Work instruction> Pictures aside, repeat all the entries below exactly as they appear.

[Entries taken from a collection]
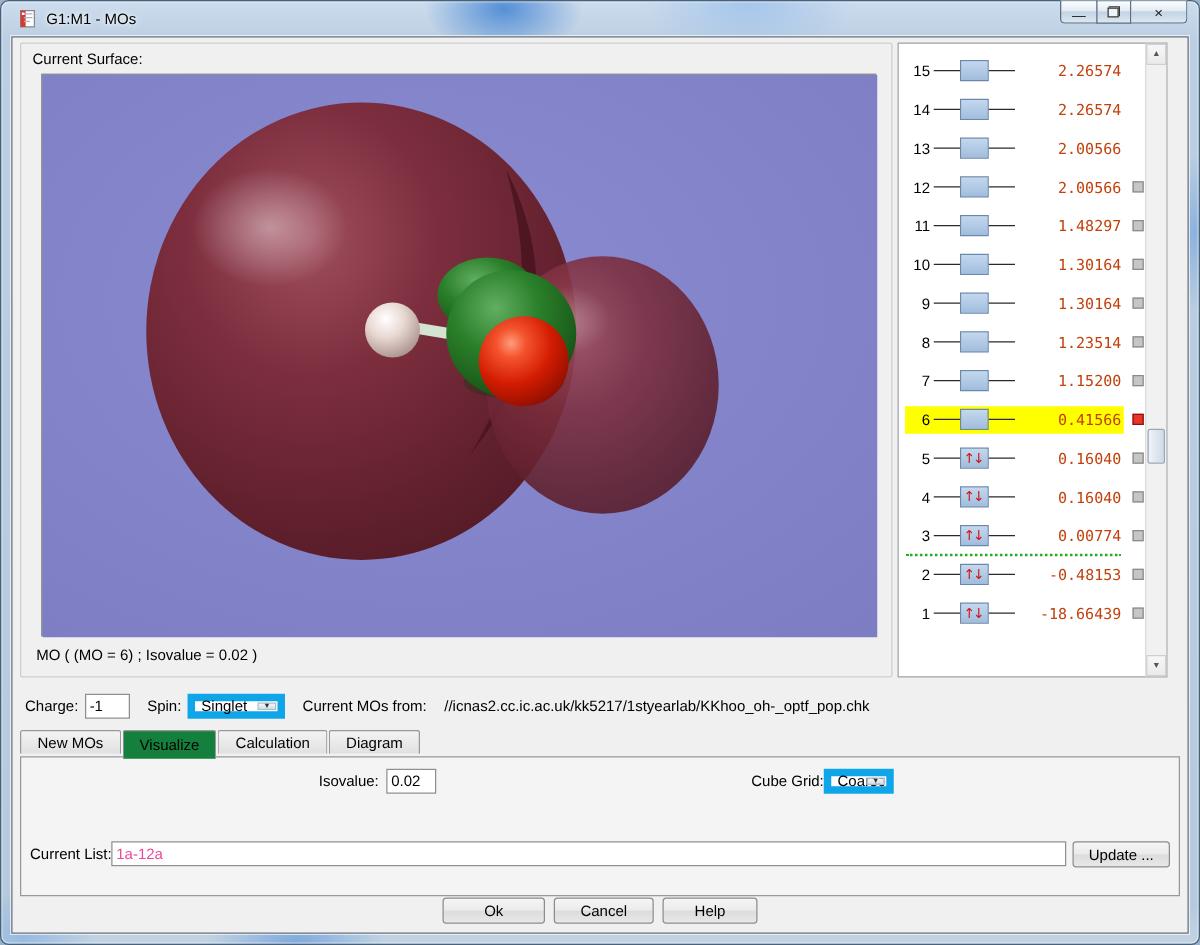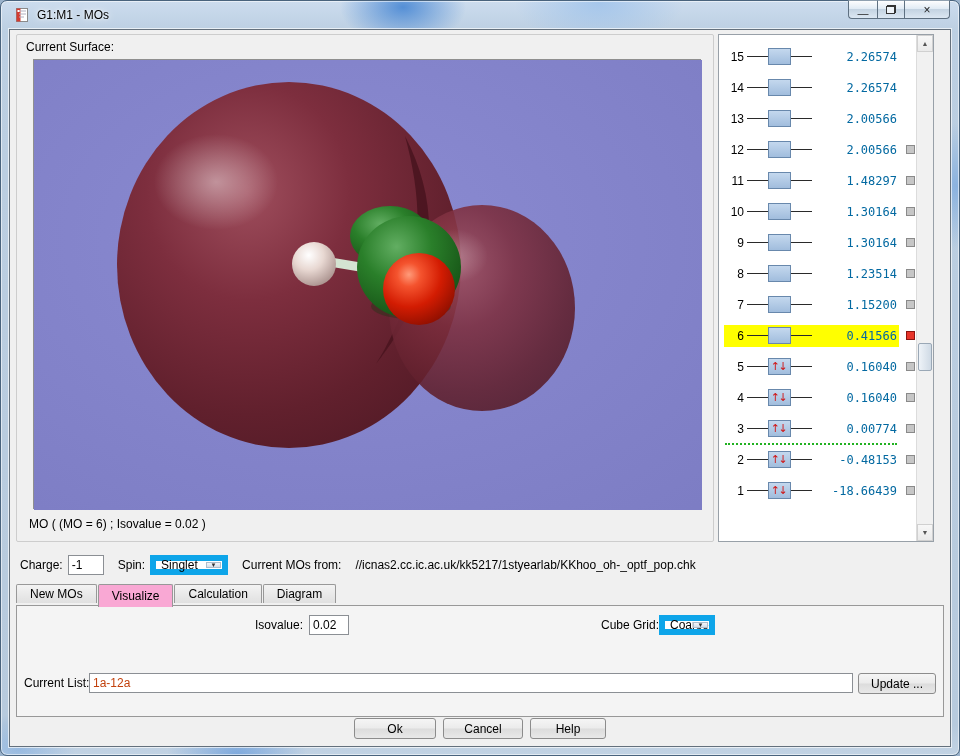"2.26574" .mo-energy { color: #0369a1 -> #c2410c }
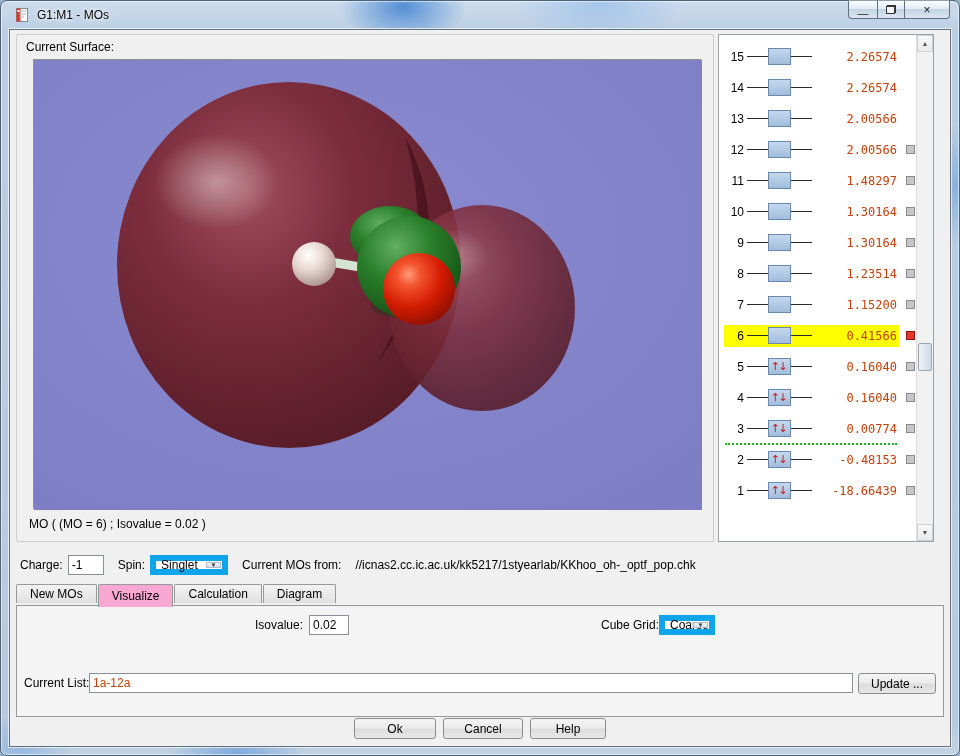"Visualize" .tab.active { background: #f9a8d4 -> #15803d }
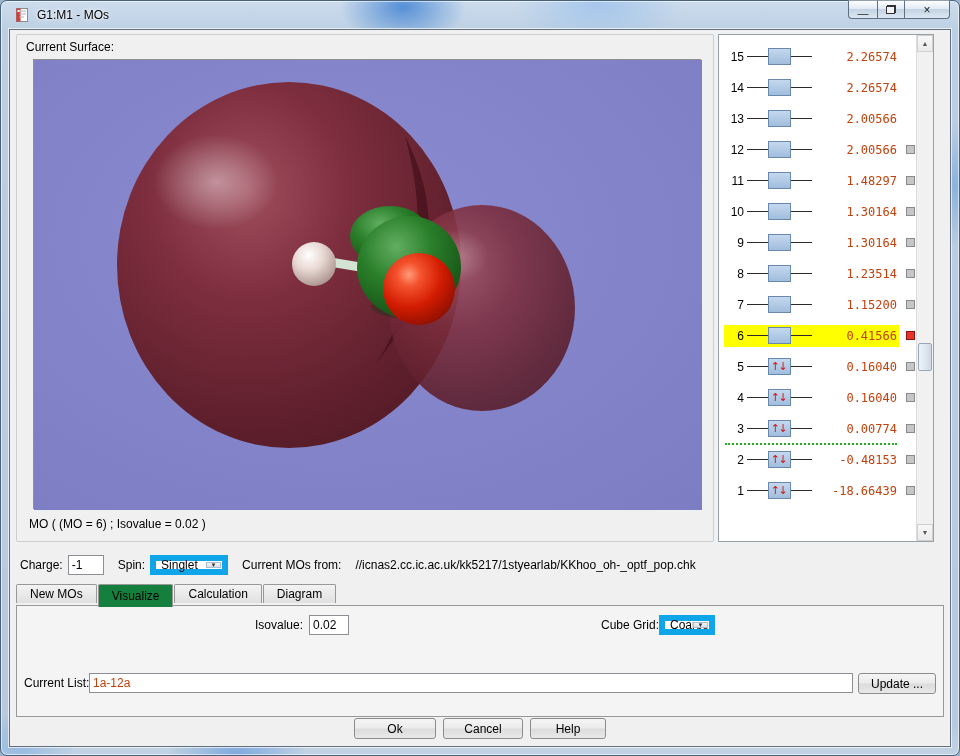"1a-12a" input.text.dim { color: #c2410c -> #ec4899 }
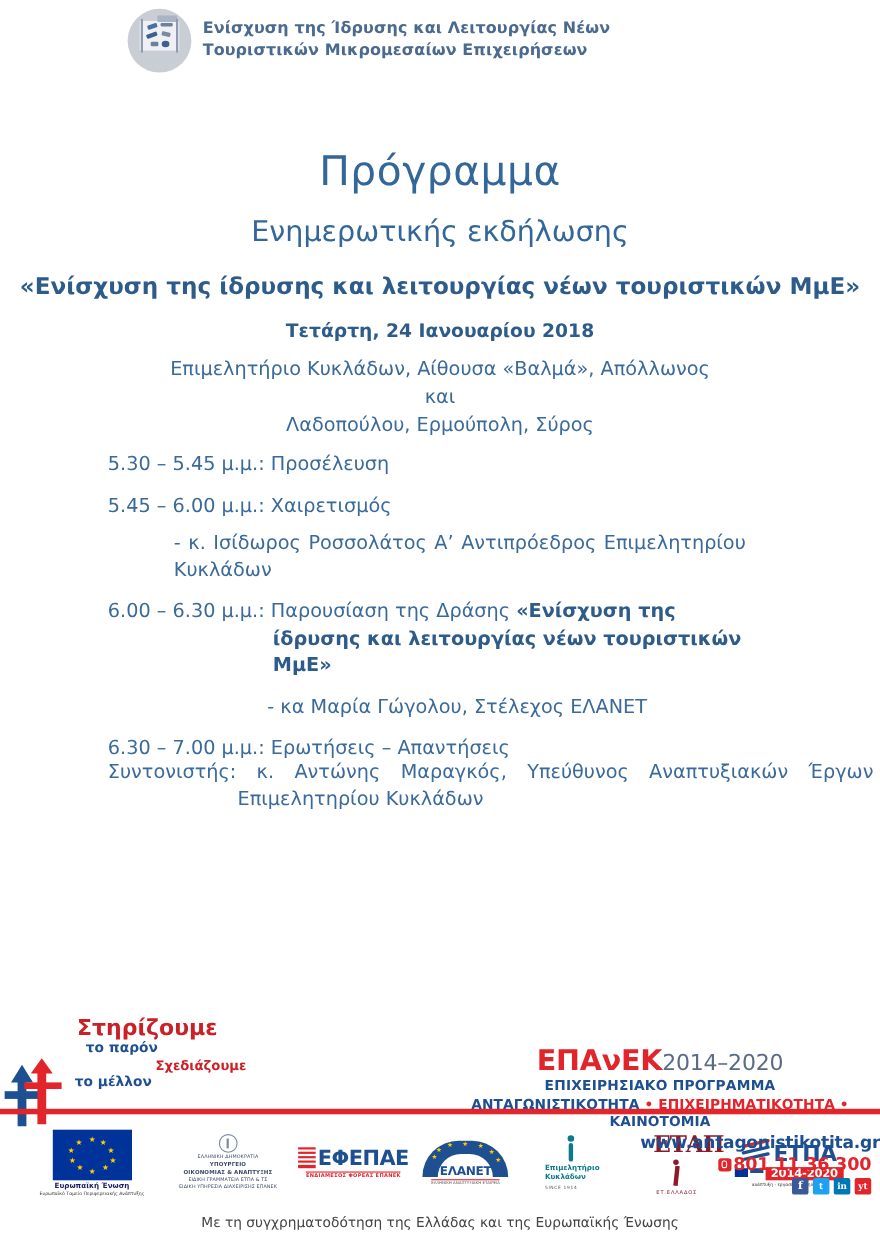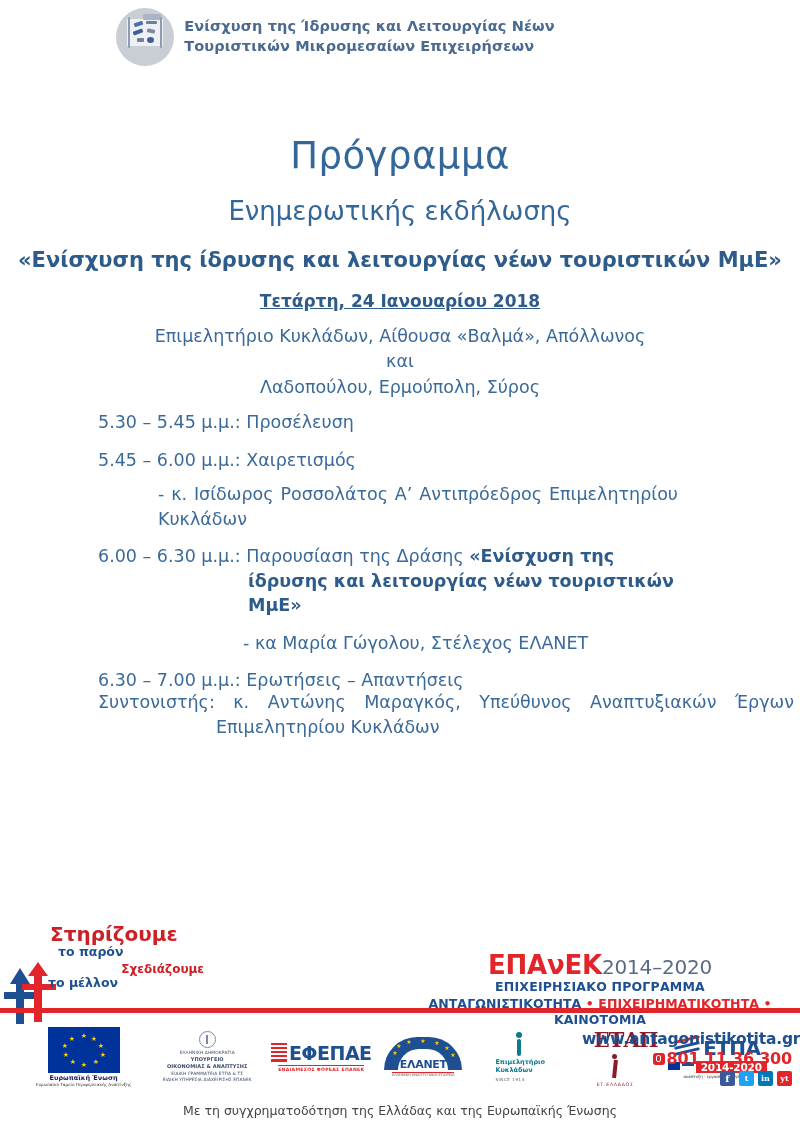"Τετάρτη, 24 Ιανουαρίου 2018" .title-date span { text-decoration: underline -> none }
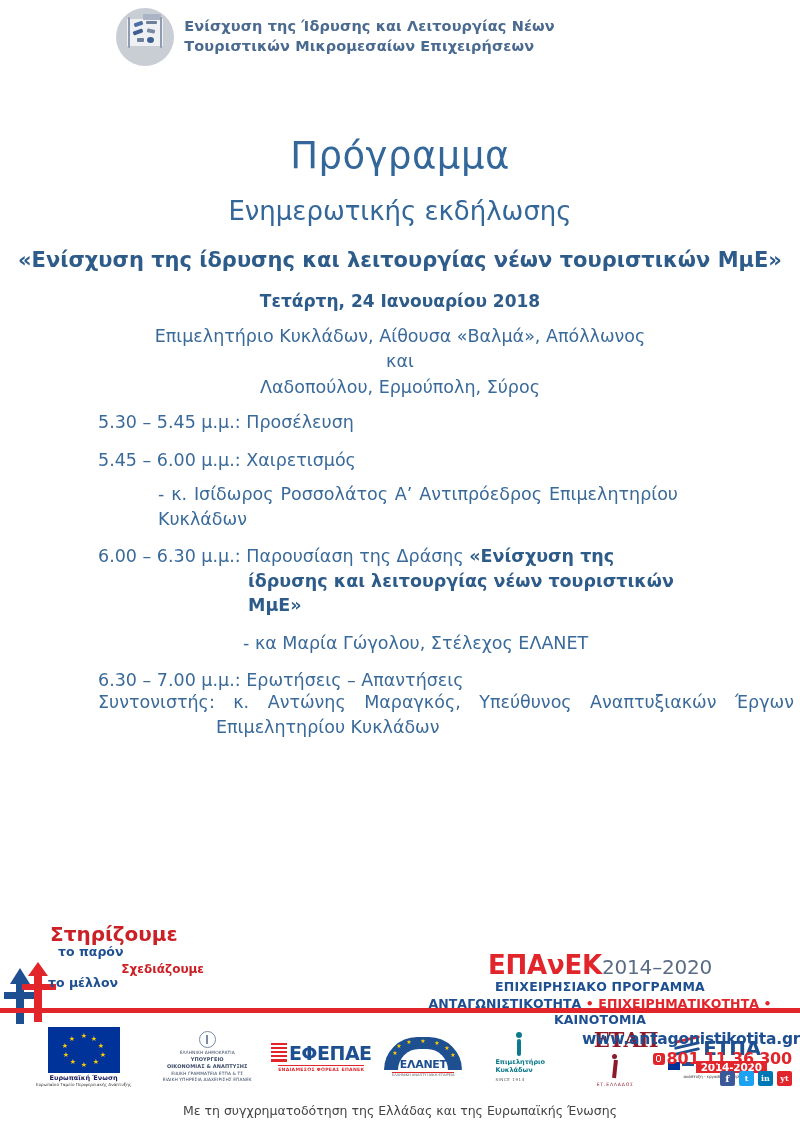"Στηρίζουμε" .slogan { left: 14px -> 34px }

Response to the exercise>
"2.26574" .mo-energy { color: #0369a1 -> #c2410c }
"Visualize" .tab.active { background: #f9a8d4 -> #15803d }
"1a-12a" input.text.dim { color: #c2410c -> #ec4899 }
"Τετάρτη, 24 Ιανουαρίου 2018" .title-date span { text-decoration: underline -> none }
"Στηρίζουμε" .slogan { left: 14px -> 34px }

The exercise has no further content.